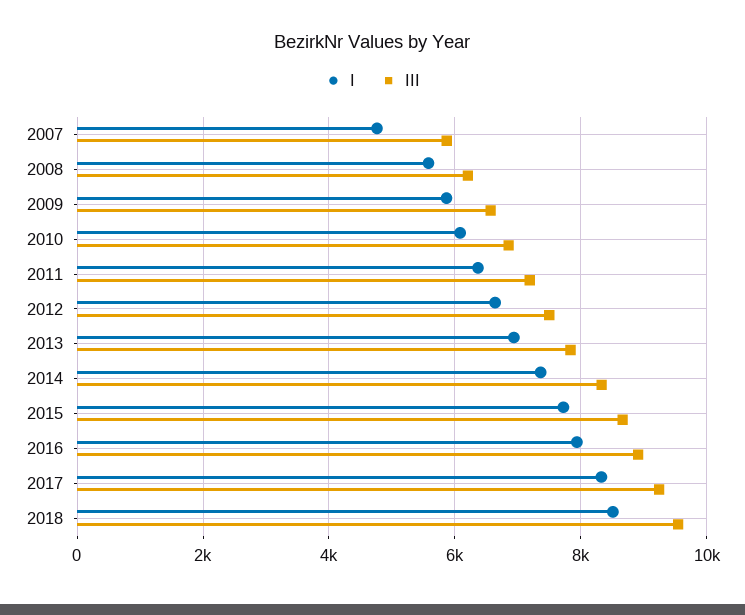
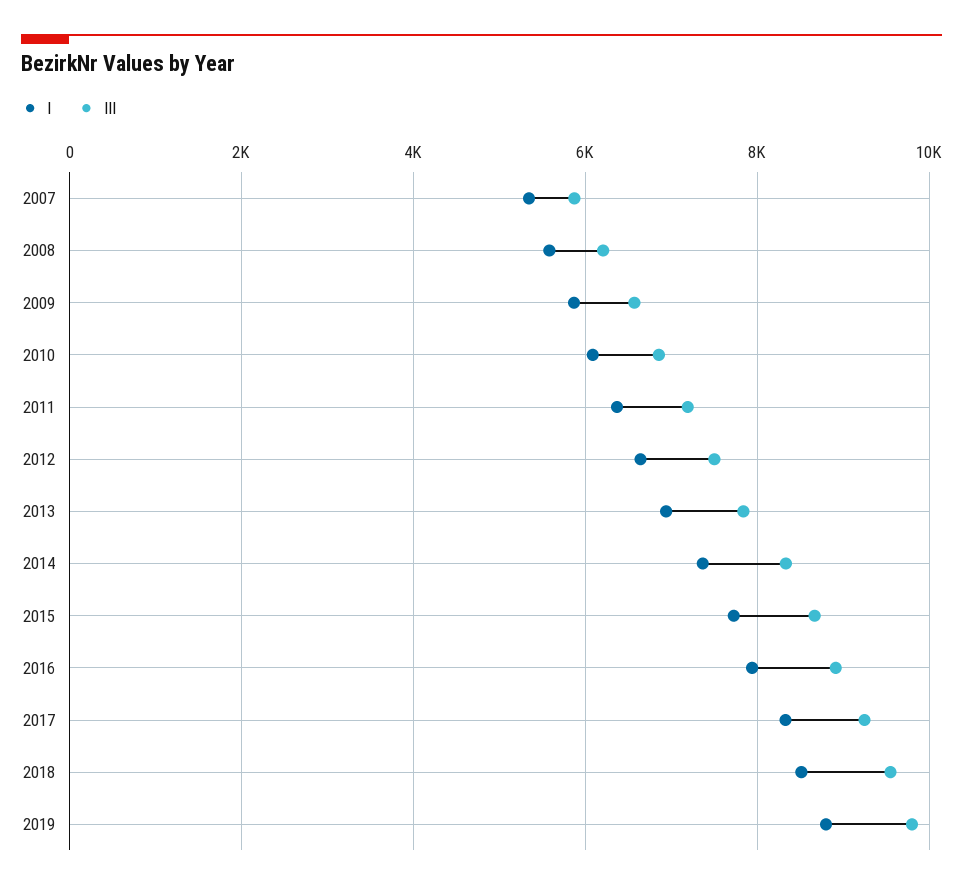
I, 2007: 4800 -> 5400
I, 2019: none -> 8800
III, 2019: none -> 9800

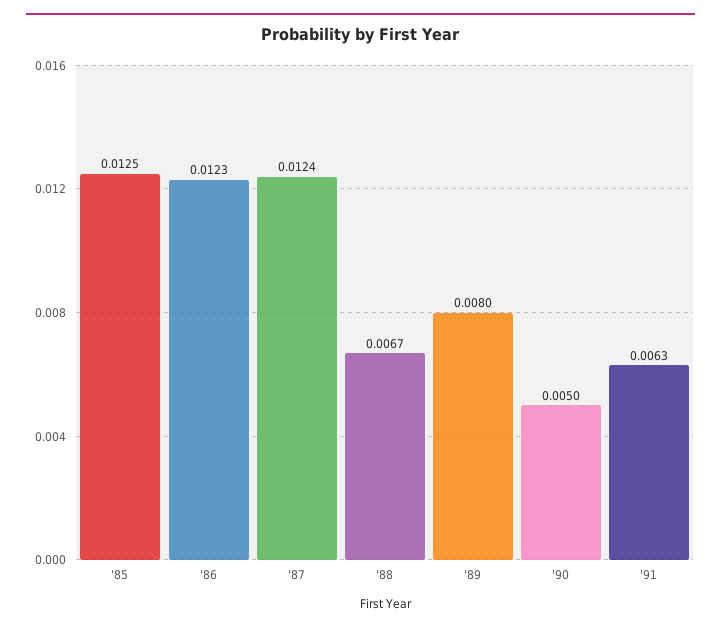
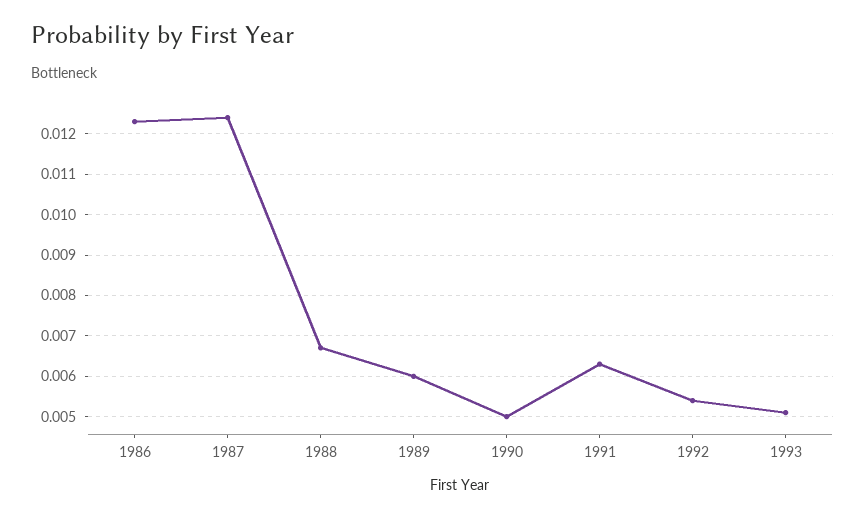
'85: 0.0125 -> none
'89: 0.008 -> 0.006
1992: none -> 0.0055
1993: none -> 0.005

| Task brief |
Leaving out the pictures, transcribe the material above exactly.

| Result of this exercise |
I, 2007: 4800 -> 5400
I, 2019: none -> 8800
III, 2019: none -> 9800

'85: 0.0125 -> none
'89: 0.008 -> 0.006
1992: none -> 0.0055
1993: none -> 0.005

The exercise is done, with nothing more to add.